Pure Ruby ZeroMQ built on protocol-zmtp (ZMTP 3.1 wire protocol) and the Async ecosystem.
ZeroMQ is built on a set of hard-won lessons about networked systems. The "fallacies of distributed computing" (Deutsch/Gosling, 1994) assume that the network is reliable, latency is zero, bandwidth is infinite, topology doesn't change, and transport cost is zero. Every ZMQ mechanism exists to handle the reality that none of this is true:
| Fallacy | ZMQ / OMQ response |
|---|---|
| The network is reliable | Auto-reconnect with backoff; linger drain on close |
| Latency is zero | Async send queues decouple producers from consumers |
| Bandwidth is infinite | High-water marks (HWM) bound queue depth per connection |
| The network is secure | CURVE encryption (via protocol-zmtp, with RbNaCl or Nuckle) |
| Topology doesn't change | Bind/connect separation; peers come and go freely |
| There is one administrator | No broker required; any topology works peer-to-peer |
| Transport cost is zero | Batched writes reduce syscalls; inproc skips the kernel |
| The network is homogeneous | ZMTP is a wire protocol; interop with libzmq, pyzmq, CZMQ, zmq.rs |
OMQ brings all of this to Ruby without C extensions or FFI.
+----------------------+
| Application | OMQ::PUSH, OMQ::SUB, etc.
+----------------------+
| Socket | send / receive / bind / connect
+----------------------+
| Engine | connection lifecycle, reconnect, linger
+----------------------+
| Routing | PUSH round-robin, PUB fan-out, REQ/REP, ...
+----------------------+
| Connection | ZMTP handshake, heartbeat, framing
+----------------------+
| Transport | TCP, IPC (Unix), inproc (in-process)
+----------------------+
| io-stream + Async | buffered IO, Fiber::Scheduler
+----------------------+
A bare OMQ::PUSH.new spawns nothing. The first #bind or #connect
captures the caller's Async parent and lazily creates a
socket-level Async::Barrier under it. From that point on, every
pump, listener, reconnect loop, and per-connection supervisor lives
under that one barrier, so teardown is a single call -- barrier.stop
cascade-cancels every descendant at once. The parent capture is
one-shot: subsequent bind/connect calls reuse the same barrier.

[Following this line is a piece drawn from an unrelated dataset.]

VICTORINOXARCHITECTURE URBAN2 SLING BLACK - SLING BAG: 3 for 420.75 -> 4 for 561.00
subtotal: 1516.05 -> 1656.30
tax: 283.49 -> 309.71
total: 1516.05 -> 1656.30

All spawned tasks are transient so they don't prevent the reactor
from exiting when user code finishes. The reactor stays alive during
linger because Socket#close blocks (inside the user's fiber) until
send queues drain.
parent_task Async::Task.current, Reactor root,
| or user's parent (bind/connect parent:)
+-- SocketLifecycle#barrier Async::Barrier -- single cascade handle
|
|-- listener accept loops one per bind endpoint
|-- mechanism maintenance CURVE key refresh, etc.

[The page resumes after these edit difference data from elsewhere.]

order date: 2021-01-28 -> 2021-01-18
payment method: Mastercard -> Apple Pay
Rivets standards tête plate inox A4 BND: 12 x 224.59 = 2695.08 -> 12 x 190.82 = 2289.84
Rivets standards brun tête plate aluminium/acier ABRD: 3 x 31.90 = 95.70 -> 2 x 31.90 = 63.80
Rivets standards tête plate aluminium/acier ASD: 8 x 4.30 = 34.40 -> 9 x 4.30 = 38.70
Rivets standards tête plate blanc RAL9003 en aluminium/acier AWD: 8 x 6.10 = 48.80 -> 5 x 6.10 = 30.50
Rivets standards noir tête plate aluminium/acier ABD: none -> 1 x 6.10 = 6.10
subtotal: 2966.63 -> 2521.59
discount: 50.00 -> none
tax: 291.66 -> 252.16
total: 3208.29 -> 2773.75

|-- reconnect loops one per dialed endpoint
|
|-- conn <ep> task spawn_connection (handshake + done.wait)
|-- conn <ep> supervisor waits on per-conn barrier, runs lost!
|
+-- (ConnectionLifecycle#barrier, nested under socket barrier)

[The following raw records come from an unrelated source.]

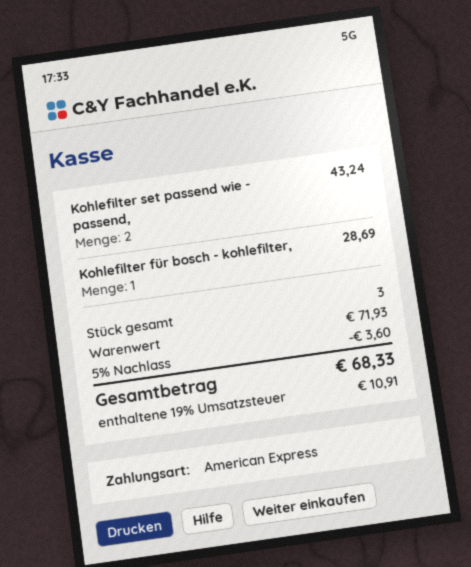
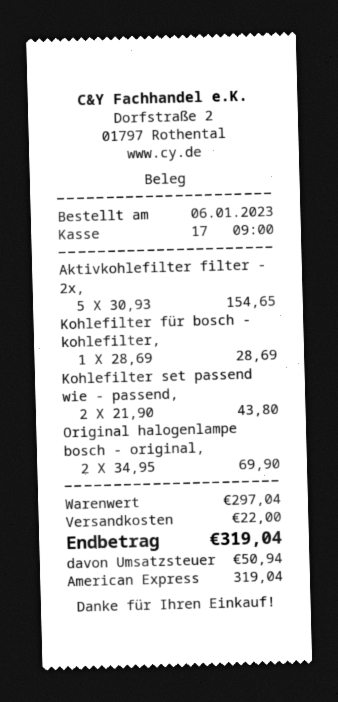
Kohlefilter set passend wie - passend,: 2 for 43.24 -> 2 for 43.80
Aktivkohlefilter filter - 2x,: none -> 5 for 154.65
Original halogenlampe bosch - original,: none -> 2 for 69.90
subtotal: 71.93 -> 297.04
discount: 5% = 3.60 -> none
shipping: none -> 22.00
tax: 10.91 -> 50.94
total: 68.33 -> 319.04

|-- send pump per-connection, work-stealing on socket queue
|-- recv pump or reaper for write-only sockets
|-- heartbeat PING/PONG keepalive
+-- (subscription listener) PUB/XPUB/RADIO only
Two barriers. SocketLifecycle#barrier is the socket-level cascade
handle -- Engine#close/#stop call .stop on it once and every
descendant unwinds. ConnectionLifecycle#barrier is a nested per-connection
barrier (its parent is the socket barrier) so a supervisor can detect
"one of this connection's pumps exited" via @barrier.wait { ... } and
cascade-cancel only that connection's siblings -- without taking down
peers on other connections.
Supervisor pattern. Each connection has a supervisor task spawned
on the socket barrier (deliberately not on the per-conn barrier) that
waits for the first pump to finish and runs lost! in ensure. Placing
the supervisor outside the per-conn barrier avoids the self-stop footgun:
tear_down! can safely call @barrier.stop on the per-conn barrier
because the current task (the supervisor) is not a member of it. If the
supervisor were inside, stopping the barrier would raise Async::Cancel
on itself synchronously and unwind mid-teardown.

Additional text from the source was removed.